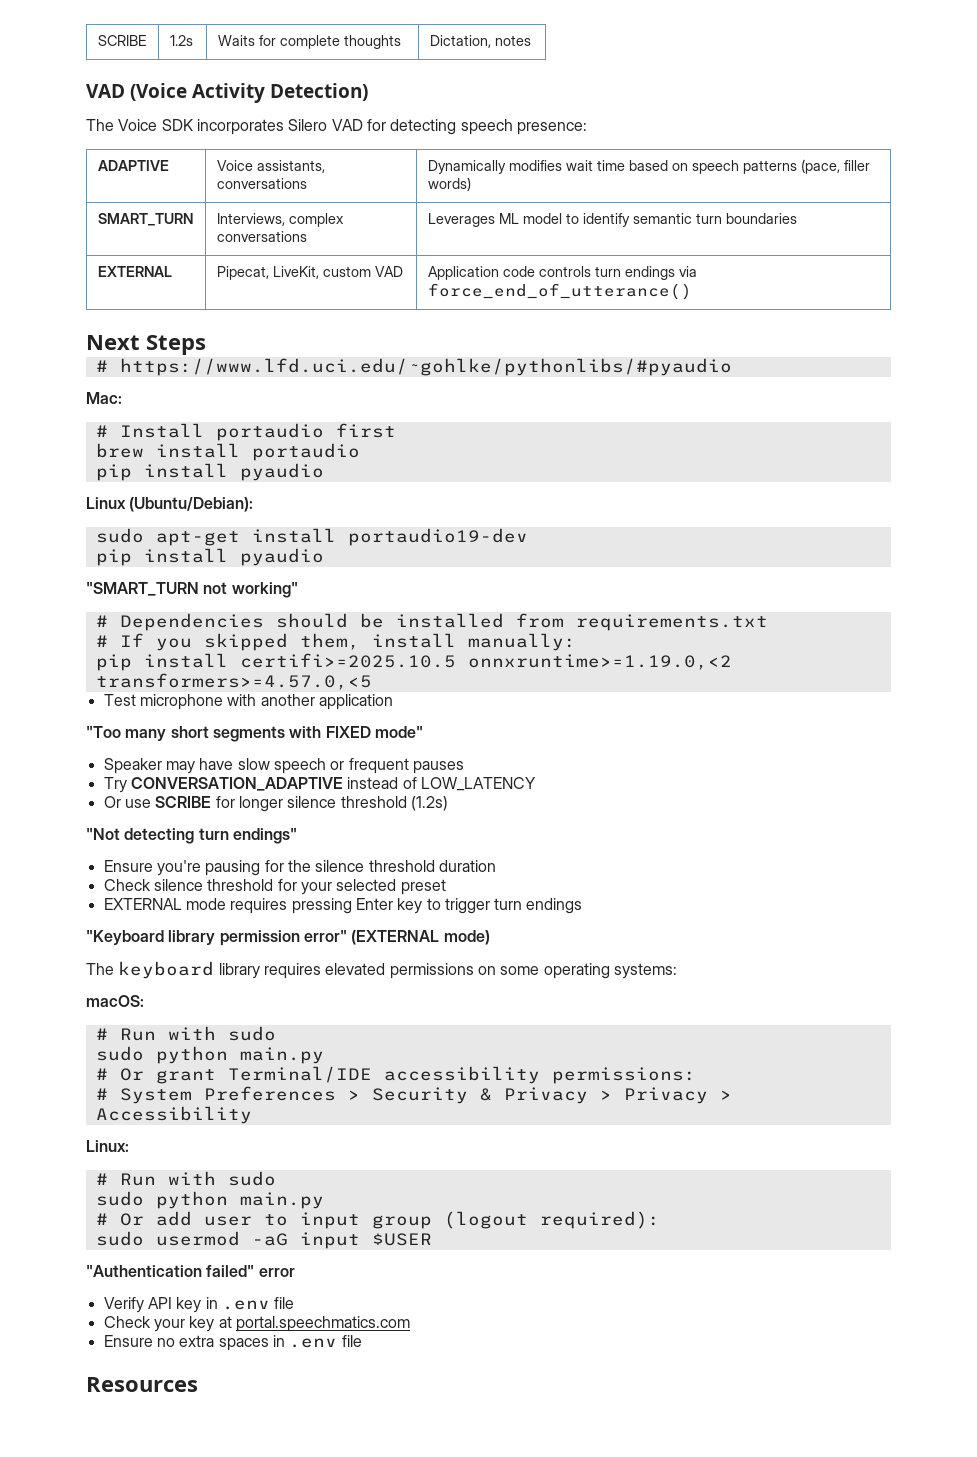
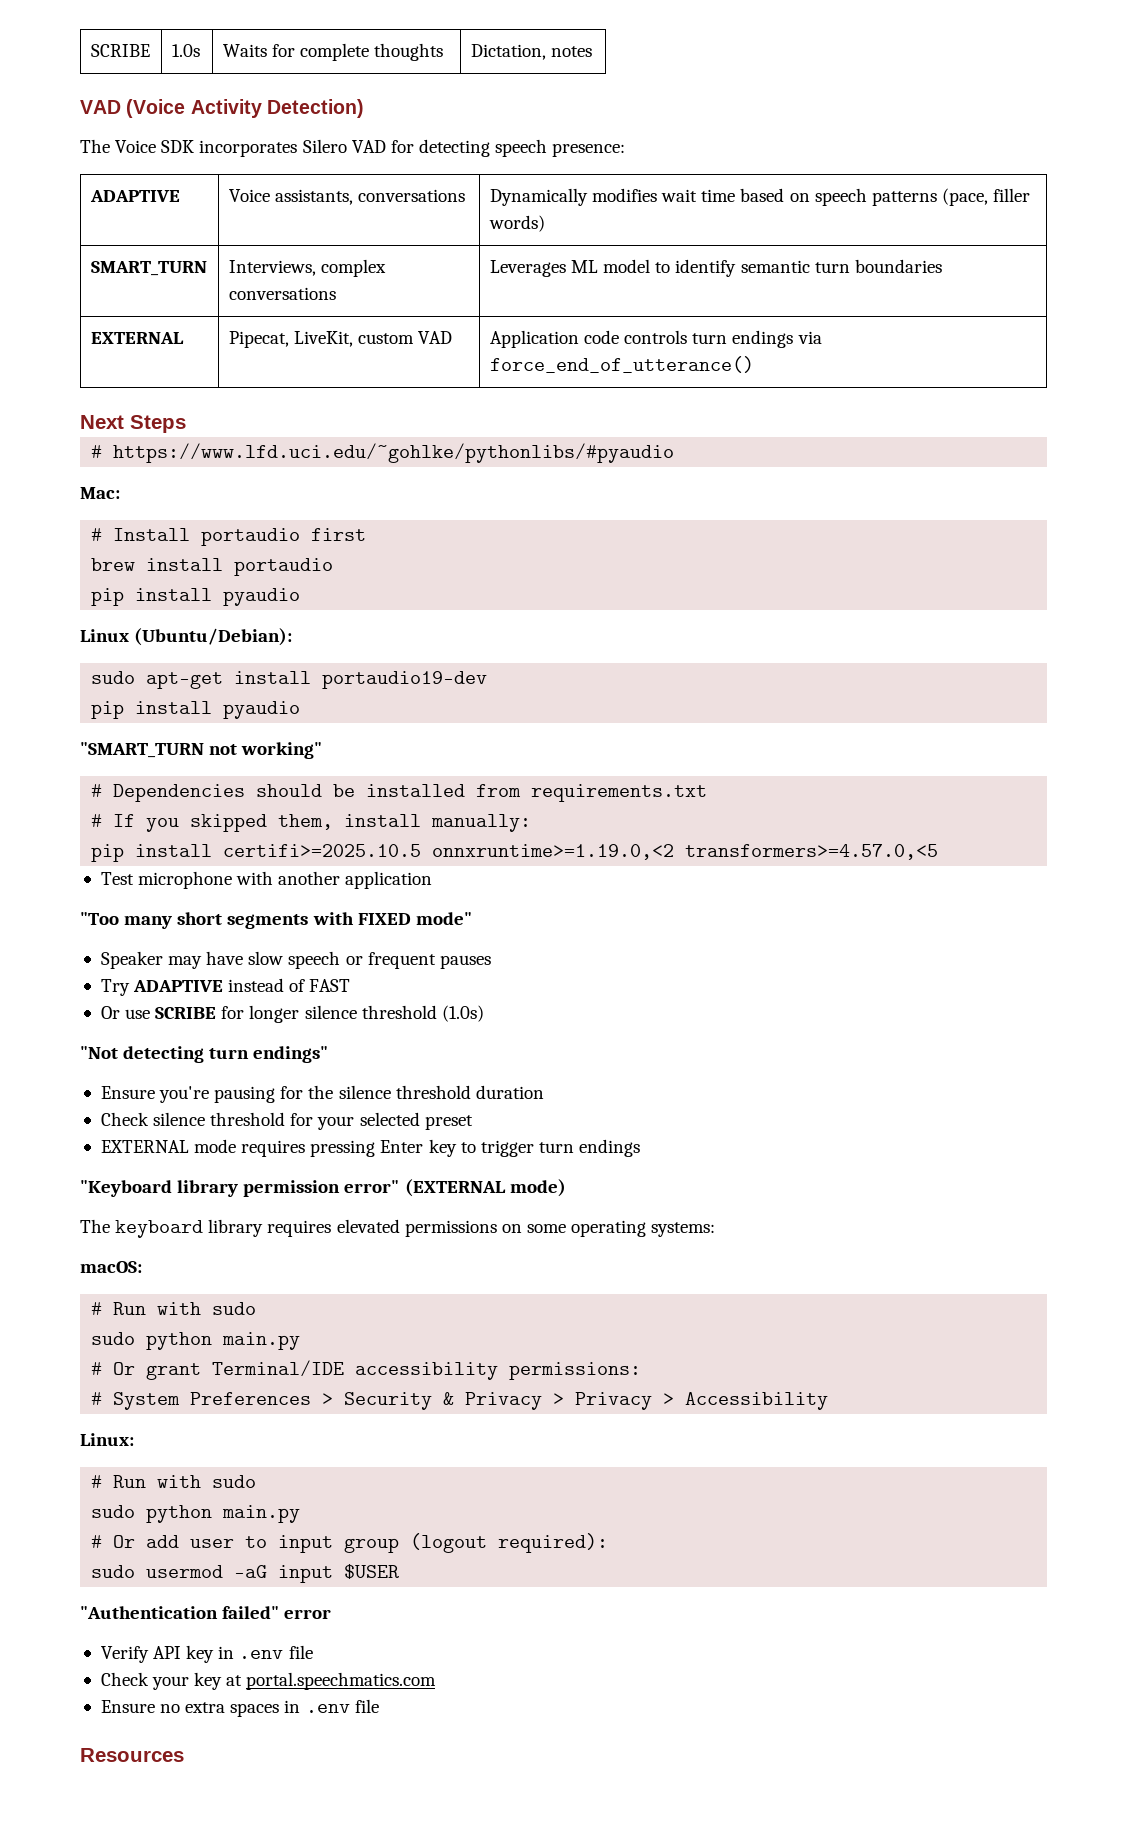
- SCRIBE | 1.2s | Waits for complete thoughts | Dictation, notes
+ SCRIBE | 1.0s | Waits for complete thoughts | Dictation, notes
- Try CONVERSATION_ADAPTIVE instead of LOW_LATENCY
+ Try ADAPTIVE instead of FAST
- Or use SCRIBE for longer silence threshold (1.2s)
+ Or use SCRIBE for longer silence threshold (1.0s)

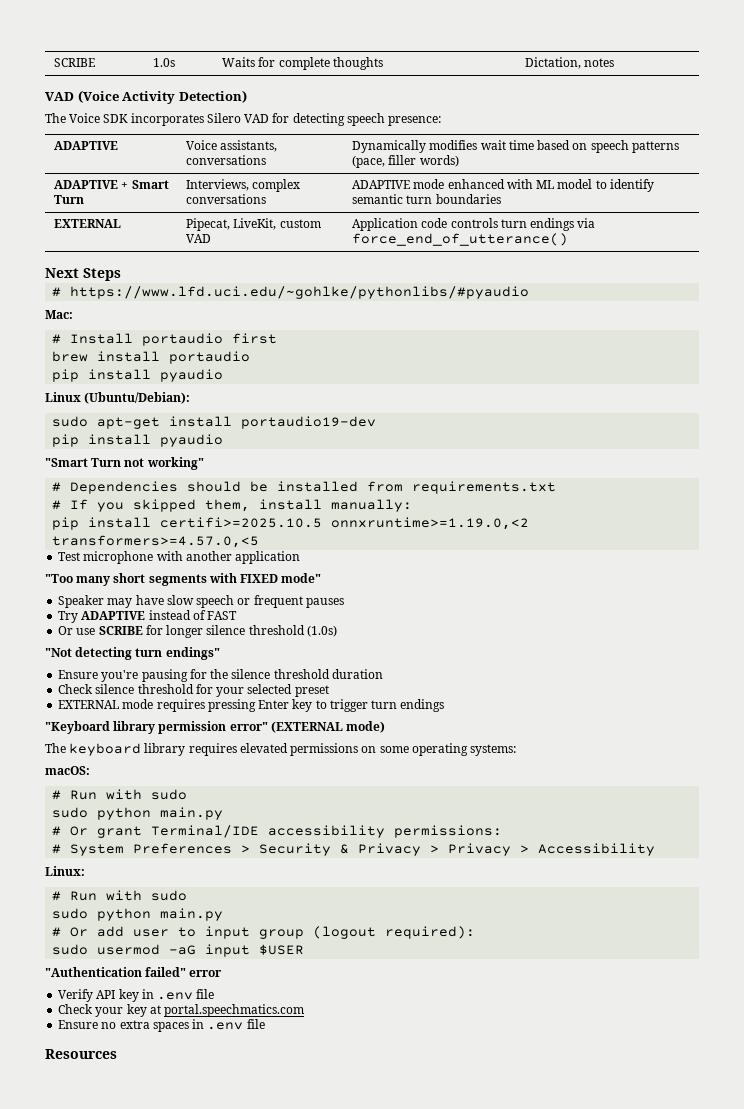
- SMART_TURN | Interviews, complex conversations | Leverages ML model to identify semantic turn boundaries
+ ADAPTIVE + Smart Turn | Interviews, complex conversations | ADAPTIVE mode enhanced with ML model to identify semantic turn boundaries
- "SMART_TURN not working"
+ "Smart Turn not working"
══════════════════════════════
◆ To do: Count the lines in the listing above that contain the string "identify", and give only the count.

◆ Response for this exercise: 2